Due to recent updates, all users are required to create an Altair One account to login to the RapidMiner community. Click the Register button to create your account using the same email that you have previously used to login to the RapidMiner community. This will ensure that any previously created content will be synced to your Altair One account. Once you login, you will be asked to provide a username that identifies you to other Community users. Email us at Community with questions.

[SOLVED] Automatic dataset shuffle

wesselwessel Member Posts: 537 Maven
edited November 2018 in Help
Dear All,

I have 5 different datasets (from 5 different user).
I wish to do "user-cross-validation".
Meaning, I wish to test on user n, and train on all other users, for n = 1, ..., 5.
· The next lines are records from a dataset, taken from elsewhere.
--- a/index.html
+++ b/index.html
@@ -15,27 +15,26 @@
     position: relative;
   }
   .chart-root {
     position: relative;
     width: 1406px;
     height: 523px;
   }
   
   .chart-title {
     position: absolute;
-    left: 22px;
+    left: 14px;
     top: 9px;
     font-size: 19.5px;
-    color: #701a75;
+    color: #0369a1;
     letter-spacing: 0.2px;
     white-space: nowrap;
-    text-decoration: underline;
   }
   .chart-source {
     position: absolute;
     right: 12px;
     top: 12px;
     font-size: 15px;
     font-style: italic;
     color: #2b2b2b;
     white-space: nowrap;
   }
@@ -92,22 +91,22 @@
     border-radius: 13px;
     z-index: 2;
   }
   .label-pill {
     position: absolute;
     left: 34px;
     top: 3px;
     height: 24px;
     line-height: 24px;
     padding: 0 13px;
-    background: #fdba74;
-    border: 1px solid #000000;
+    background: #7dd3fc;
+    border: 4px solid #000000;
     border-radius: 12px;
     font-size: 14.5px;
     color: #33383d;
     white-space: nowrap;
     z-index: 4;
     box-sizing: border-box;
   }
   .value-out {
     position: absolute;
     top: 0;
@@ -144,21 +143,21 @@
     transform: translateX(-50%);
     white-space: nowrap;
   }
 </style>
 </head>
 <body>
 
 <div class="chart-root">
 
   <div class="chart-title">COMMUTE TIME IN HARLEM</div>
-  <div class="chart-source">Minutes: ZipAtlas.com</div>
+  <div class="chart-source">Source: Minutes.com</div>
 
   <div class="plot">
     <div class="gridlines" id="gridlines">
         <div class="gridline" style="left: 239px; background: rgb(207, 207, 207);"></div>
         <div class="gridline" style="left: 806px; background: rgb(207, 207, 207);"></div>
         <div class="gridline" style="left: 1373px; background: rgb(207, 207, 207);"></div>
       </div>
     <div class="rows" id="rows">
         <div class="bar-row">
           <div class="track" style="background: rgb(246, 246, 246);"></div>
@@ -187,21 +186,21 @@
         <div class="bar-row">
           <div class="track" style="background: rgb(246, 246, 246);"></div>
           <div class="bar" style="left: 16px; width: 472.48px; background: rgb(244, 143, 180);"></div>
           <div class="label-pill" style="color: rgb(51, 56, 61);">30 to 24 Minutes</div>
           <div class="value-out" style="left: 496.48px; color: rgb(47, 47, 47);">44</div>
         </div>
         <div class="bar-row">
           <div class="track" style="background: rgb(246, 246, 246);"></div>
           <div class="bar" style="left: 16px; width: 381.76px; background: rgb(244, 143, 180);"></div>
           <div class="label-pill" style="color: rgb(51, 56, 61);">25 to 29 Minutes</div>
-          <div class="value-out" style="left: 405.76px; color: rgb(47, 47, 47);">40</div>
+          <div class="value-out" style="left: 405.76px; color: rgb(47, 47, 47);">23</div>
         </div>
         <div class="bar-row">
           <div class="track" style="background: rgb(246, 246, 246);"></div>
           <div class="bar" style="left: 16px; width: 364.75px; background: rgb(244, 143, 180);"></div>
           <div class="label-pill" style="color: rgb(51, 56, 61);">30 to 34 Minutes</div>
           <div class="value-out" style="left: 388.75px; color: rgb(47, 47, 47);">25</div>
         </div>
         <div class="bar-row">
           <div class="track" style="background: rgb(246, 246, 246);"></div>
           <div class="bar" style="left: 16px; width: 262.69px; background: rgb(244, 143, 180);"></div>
Any way to do this automatically?
I can retrieve all 5 data sets, but after this, I should "dynamically" join them.

Best regards,

Wessel

Answers

  • wesselwessel Member Posts: 537 Maven
    Should I join all 5 files into 1 big data set?
    And then use 'linear sampling' option?

    Best regards,

    Wessel
  • SkirzynskiSkirzynski Member Posts: 164 Maven
    If your five datasets are equal-sized that should work.
  • wesselwessel Member Posts: 537 Maven
    Marcin wrote:

    If your five datasets are equal-sized that should work.
    Yes, but they are not! :P
  • SkirzynskiSkirzynski Member Posts: 164 Maven
    :'(

    OK, unfortunately there is no easy out-of-the-box-with-a-single-operator method for this. But - because of the almighty tool-box power of RapidMiner - we can try to mimic a cross-validation with your desired behaviour!
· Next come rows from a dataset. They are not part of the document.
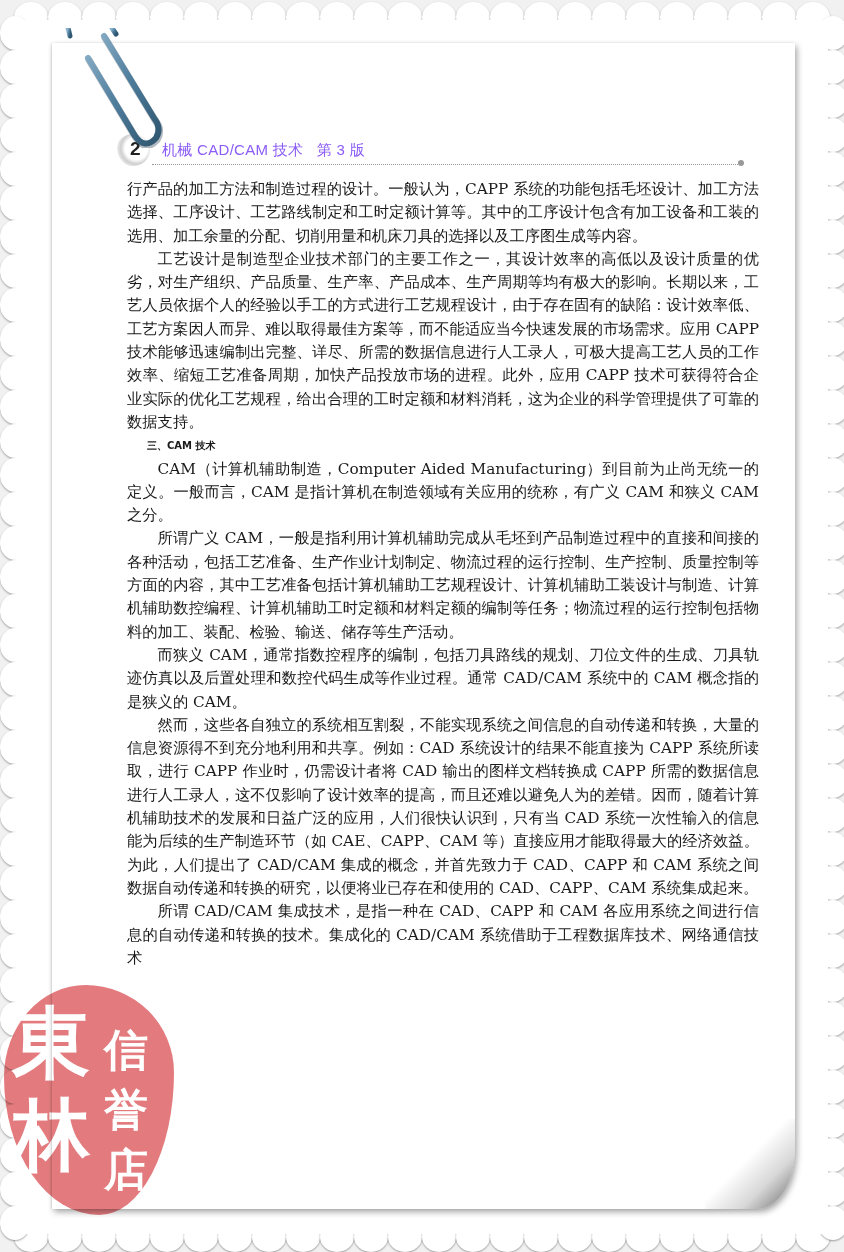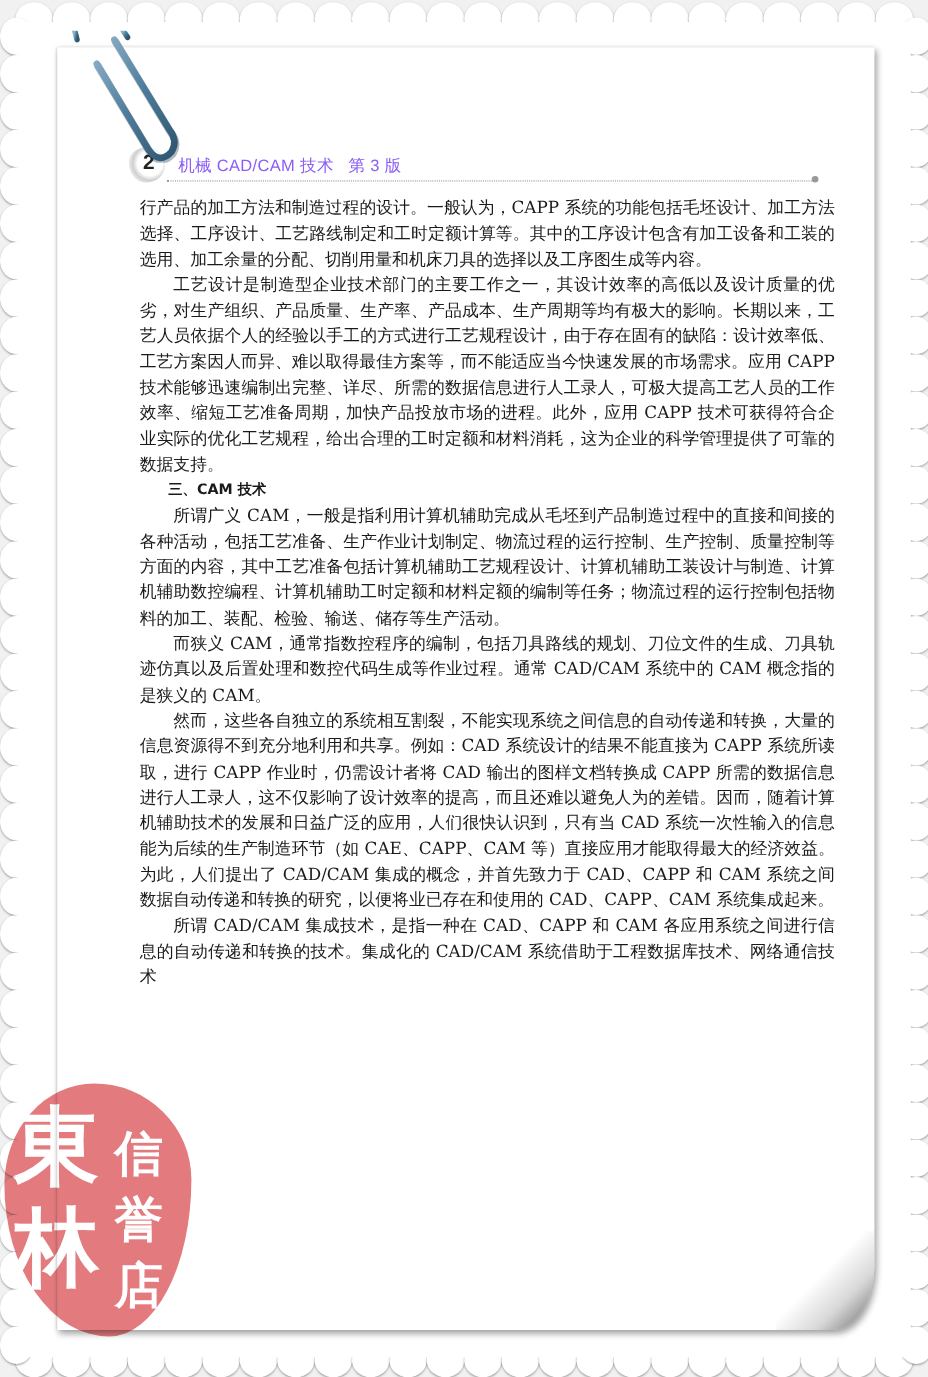--- a/index.html
+++ b/index.html
@@ -91,21 +91,21 @@
       font-size: 15.3px; line-height: 23.3px; color: #1a1a1a;
     }
     .content p {
       margin: 0;
       text-indent: 2em;
       text-align: justify;
     }
     .content p.noindent { text-indent: 0; }
     .content h3 {
       margin: 0;
-      font-size: 13px; line-height: 23.3px;
+      font-size: 10px; line-height: 23.3px;
       font-weight: bold;
       padding-left: 2em;
       font-family: "DejaVu Sans", "Liberation Sans", sans-serif;
     }
     
     .clip {
       position: absolute; left: 60px; top: 28px; width: 110px; height: 120px;
     }
     
     .stamp {
@@ -273,20 +273,21 @@
   <span class="page-num">2</span>
   <span class="header-title" style="white-space:pre;">机械 CAD/CAM 技术   第 3 版</span>
   <div class="header-rule"></div>
   <div class="header-dot"></div>
 </div>
 
 <div class="content" id="content">
     <p class="noindent">行产品的加工方法和制造过程的设计。一般认为，CAPP 系统的功能包括毛坯设计、加工方法选择、工序设计、工艺路线制定和工时定额计算等。其中的工序设计包含有加工设备和工装的选用、加工余量的分配、切削用量和机床刀具的选择以及工序图生成等内容。</p>
     <p>工艺设计是制造型企业技术部门的主要工作之一，其设计效率的高低以及设计质量的优劣，对生产组织、产品质量、生产率、产品成本、生产周期等均有极大的影响。长期以来，工艺人员依据个人的经验以手工的方式进行工艺规程设计，由于存在固有的缺陷：设计效率低、工艺方案因人而异、难以取得最佳方案等，而不能适应当今快速发展的市场需求。应用 CAPP 技术能够迅速编制出完整、详尽、所需的数据信息进行人工录人，可极大提高工艺人员的工作效率、缩短工艺准备周期，加快产品投放市场的进程。此外，应用 CAPP 技术可获得符合企业实际的优化工艺规程，给出合理的工时定额和材料消耗，这为企业的科学管理提供了可靠的数据支持。</p>
     <h3>三、CAM 技术</h3>
+    <p>CAM（计算机辅助制造，Computer Aided Manufacturing）到目前为止尚无统一的定义。一般而言，CAM 是指计算机在制造领域有关应用的统称，有广义 CAM 和狭义 CAM 之分。</p>
     <p>所谓广义 CAM，一般是指利用计算机辅助完成从毛坯到产品制造过程中的直接和间接的各种活动，包括工艺准备、生产作业计划制定、物流过程的运行控制、生产控制、质量控制等方面的内容，其中工艺准备包括计算机辅助工艺规程设计、计算机辅助工装设计与制造、计算机辅助数控编程、计算机辅助工时定额和材料定额的编制等任务；物流过程的运行控制包括物料的加工、装配、检验、输送、储存等生产活动。</p>
     <p>而狭义 CAM，通常指数控程序的编制，包括刀具路线的规划、刀位文件的生成、刀具轨迹仿真以及后置处理和数控代码生成等作业过程。通常 CAD/CAM 系统中的 CAM 概念指的是狭义的 CAM。</p>
     <p>然而，这些各自独立的系统相互割裂，不能实现系统之间信息的自动传递和转换，大量的信息资源得不到充分地利用和共享。例如：CAD 系统设计的结果不能直接为 CAPP 系统所读取，进行 CAPP 作业时，仍需设计者将 CAD 输出的图样文档转换成 CAPP 所需的数据信息进行人工录人，这不仅影响了设计效率的提高，而且还难以避免人为的差错。因而，随着计算机辅助技术的发展和日益广泛的应用，人们很快认识到，只有当 CAD 系统一次性输入的信息能为后续的生产制造环节（如 CAE、CAPP、CAM 等）直接应用才能取得最大的经济效益。为此，人们提出了 CAD/CAM 集成的概念，并首先致力于 CAD、CAPP 和 CAM 系统之间数据自动传递和转换的研究，以便将业已存在和使用的 CAD、CAPP、CAM 系统集成起来。</p>
     <p>所谓 CAD/CAM 集成技术，是指一种在 CAD、CAPP 和 CAM 各应用系统之间进行信息的自动传递和转换的技术。集成化的 CAD/CAM 系统借助于工程数据库技术、网络通信技术</p>
   </div>
 
 <svg class="clip" viewBox="0 0 110 120">
   <defs>
     <linearGradient id="clipg" x1="0" y1="0" x2="1" y2="1">
       <stop offset="0" stop-color="#8fb3cc"></stop>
    There are actually several methods for this. One could work like this. You append all of your data-sets, but add a special attribute, let us say 'set_id', for every single attribute before. This attribute contains the number of the exampleset (1,2,3,...,k). After this you can loop k-times and filter the train- and test data with the help of this attribute. After you calculate the performance you can build an average.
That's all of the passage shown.